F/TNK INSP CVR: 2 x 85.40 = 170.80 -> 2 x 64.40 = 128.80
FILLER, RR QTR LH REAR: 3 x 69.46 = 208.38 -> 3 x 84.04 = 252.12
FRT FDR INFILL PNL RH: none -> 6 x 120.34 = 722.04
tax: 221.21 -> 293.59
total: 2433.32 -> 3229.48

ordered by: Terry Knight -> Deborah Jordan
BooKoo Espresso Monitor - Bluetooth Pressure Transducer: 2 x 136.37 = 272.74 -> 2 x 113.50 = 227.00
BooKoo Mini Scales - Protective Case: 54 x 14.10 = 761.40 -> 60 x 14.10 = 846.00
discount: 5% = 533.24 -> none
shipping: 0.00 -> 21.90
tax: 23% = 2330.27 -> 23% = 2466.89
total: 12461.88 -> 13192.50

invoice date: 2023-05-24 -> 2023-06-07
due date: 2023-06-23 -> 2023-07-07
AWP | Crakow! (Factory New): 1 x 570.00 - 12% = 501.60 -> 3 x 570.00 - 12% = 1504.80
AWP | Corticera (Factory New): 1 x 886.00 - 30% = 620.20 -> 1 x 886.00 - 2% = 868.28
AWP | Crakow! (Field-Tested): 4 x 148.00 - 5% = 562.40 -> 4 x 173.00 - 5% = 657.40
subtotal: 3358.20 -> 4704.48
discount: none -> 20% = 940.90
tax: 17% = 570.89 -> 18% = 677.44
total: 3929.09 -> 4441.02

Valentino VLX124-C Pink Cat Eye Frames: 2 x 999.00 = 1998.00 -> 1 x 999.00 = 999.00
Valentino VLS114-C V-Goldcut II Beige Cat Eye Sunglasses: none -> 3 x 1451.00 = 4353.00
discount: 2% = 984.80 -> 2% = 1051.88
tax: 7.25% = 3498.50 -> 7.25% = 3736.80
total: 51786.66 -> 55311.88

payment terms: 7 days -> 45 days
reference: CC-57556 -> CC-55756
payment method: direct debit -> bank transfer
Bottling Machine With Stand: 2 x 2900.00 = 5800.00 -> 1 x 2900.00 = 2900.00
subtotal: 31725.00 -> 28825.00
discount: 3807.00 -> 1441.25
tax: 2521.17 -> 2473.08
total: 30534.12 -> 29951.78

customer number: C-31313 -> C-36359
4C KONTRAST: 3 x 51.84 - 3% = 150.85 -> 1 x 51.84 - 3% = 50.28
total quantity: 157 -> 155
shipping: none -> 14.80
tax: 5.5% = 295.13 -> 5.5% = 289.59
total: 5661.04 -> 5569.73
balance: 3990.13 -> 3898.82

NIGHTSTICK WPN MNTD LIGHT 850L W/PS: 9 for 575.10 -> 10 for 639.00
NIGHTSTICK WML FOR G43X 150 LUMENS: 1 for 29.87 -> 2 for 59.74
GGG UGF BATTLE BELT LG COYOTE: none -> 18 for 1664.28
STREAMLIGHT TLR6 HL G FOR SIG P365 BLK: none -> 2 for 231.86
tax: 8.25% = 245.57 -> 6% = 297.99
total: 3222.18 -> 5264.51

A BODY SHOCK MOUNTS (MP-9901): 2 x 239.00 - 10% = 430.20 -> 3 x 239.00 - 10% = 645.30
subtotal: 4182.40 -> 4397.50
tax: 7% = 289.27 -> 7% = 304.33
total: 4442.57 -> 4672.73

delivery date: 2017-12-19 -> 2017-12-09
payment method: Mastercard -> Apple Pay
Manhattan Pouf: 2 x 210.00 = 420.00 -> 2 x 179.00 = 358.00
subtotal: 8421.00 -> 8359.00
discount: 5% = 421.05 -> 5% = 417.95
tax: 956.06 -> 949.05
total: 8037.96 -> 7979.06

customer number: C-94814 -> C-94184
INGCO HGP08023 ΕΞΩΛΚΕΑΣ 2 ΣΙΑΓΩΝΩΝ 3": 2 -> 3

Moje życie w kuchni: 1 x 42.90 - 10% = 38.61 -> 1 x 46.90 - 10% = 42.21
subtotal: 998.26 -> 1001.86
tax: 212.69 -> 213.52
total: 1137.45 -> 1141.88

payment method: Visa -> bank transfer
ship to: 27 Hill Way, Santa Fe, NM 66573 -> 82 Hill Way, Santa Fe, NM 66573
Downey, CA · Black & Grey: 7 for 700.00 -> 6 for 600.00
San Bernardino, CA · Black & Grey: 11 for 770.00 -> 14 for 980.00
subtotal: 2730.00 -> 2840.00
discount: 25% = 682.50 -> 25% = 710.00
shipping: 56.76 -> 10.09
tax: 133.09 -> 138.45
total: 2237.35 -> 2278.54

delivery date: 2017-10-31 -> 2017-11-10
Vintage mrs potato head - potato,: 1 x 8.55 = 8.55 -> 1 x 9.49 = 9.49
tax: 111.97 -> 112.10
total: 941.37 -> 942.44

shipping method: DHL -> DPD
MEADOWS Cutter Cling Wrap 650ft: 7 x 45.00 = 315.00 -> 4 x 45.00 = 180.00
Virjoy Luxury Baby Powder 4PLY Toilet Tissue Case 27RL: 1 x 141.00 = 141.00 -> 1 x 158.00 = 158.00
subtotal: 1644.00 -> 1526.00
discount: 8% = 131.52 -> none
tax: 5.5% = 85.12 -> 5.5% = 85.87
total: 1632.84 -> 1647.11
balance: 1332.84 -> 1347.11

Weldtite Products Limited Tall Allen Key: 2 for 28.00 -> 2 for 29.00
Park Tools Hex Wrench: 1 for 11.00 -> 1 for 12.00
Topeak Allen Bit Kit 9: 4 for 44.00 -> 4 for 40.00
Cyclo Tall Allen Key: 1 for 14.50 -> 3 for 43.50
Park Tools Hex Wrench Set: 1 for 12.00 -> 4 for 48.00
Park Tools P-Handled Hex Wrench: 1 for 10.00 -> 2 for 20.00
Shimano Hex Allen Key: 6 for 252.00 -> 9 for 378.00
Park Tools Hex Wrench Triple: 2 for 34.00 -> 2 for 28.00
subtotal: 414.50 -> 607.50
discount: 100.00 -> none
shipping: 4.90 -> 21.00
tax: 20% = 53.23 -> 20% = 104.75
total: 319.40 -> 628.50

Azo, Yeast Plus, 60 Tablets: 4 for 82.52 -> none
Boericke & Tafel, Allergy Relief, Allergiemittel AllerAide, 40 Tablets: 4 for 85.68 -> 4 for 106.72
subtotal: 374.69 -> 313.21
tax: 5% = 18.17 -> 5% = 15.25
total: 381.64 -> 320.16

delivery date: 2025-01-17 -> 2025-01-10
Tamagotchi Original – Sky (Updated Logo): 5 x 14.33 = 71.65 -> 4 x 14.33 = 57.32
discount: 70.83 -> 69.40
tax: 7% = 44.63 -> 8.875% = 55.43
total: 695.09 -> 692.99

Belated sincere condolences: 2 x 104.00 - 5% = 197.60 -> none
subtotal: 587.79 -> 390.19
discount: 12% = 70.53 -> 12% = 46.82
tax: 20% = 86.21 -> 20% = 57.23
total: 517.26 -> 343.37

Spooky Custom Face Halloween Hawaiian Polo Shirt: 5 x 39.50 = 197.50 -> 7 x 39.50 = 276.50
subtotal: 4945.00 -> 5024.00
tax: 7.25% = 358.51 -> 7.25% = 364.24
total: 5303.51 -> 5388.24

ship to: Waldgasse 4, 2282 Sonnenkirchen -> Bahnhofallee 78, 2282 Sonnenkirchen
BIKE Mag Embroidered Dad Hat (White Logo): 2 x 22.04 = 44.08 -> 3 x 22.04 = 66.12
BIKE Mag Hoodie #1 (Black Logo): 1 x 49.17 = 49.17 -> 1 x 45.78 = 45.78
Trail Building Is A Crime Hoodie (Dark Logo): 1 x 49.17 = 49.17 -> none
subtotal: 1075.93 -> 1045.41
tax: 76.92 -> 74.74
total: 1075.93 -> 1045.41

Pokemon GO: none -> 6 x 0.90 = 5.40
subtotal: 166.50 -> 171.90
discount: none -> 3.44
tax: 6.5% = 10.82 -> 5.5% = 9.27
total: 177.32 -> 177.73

--- EXERCISE REQUIREMENTS ---
Take the records above and return, word for word, only the lines that fall from the line with "customer number: C-31313 -> C-36359" to the line with "INGCO HGP08023 ΕΞΩΛΚΕΑΣ", both of them included.

--- SOLUTION FOR THIS PROBLEM ---
customer number: C-31313 -> C-36359
4C KONTRAST: 3 x 51.84 - 3% = 150.85 -> 1 x 51.84 - 3% = 50.28
total quantity: 157 -> 155
shipping: none -> 14.80
tax: 5.5% = 295.13 -> 5.5% = 289.59
total: 5661.04 -> 5569.73
balance: 3990.13 -> 3898.82

NIGHTSTICK WPN MNTD LIGHT 850L W/PS: 9 for 575.10 -> 10 for 639.00
NIGHTSTICK WML FOR G43X 150 LUMENS: 1 for 29.87 -> 2 for 59.74
GGG UGF BATTLE BELT LG COYOTE: none -> 18 for 1664.28
STREAMLIGHT TLR6 HL G FOR SIG P365 BLK: none -> 2 for 231.86
tax: 8.25% = 245.57 -> 6% = 297.99
total: 3222.18 -> 5264.51

A BODY SHOCK MOUNTS (MP-9901): 2 x 239.00 - 10% = 430.20 -> 3 x 239.00 - 10% = 645.30
subtotal: 4182.40 -> 4397.50
tax: 7% = 289.27 -> 7% = 304.33
total: 4442.57 -> 4672.73

delivery date: 2017-12-19 -> 2017-12-09
payment method: Mastercard -> Apple Pay
Manhattan Pouf: 2 x 210.00 = 420.00 -> 2 x 179.00 = 358.00
subtotal: 8421.00 -> 8359.00
discount: 5% = 421.05 -> 5% = 417.95
tax: 956.06 -> 949.05
total: 8037.96 -> 7979.06

customer number: C-94814 -> C-94184
INGCO HGP08023 ΕΞΩΛΚΕΑΣ 2 ΣΙΑΓΩΝΩΝ 3": 2 -> 3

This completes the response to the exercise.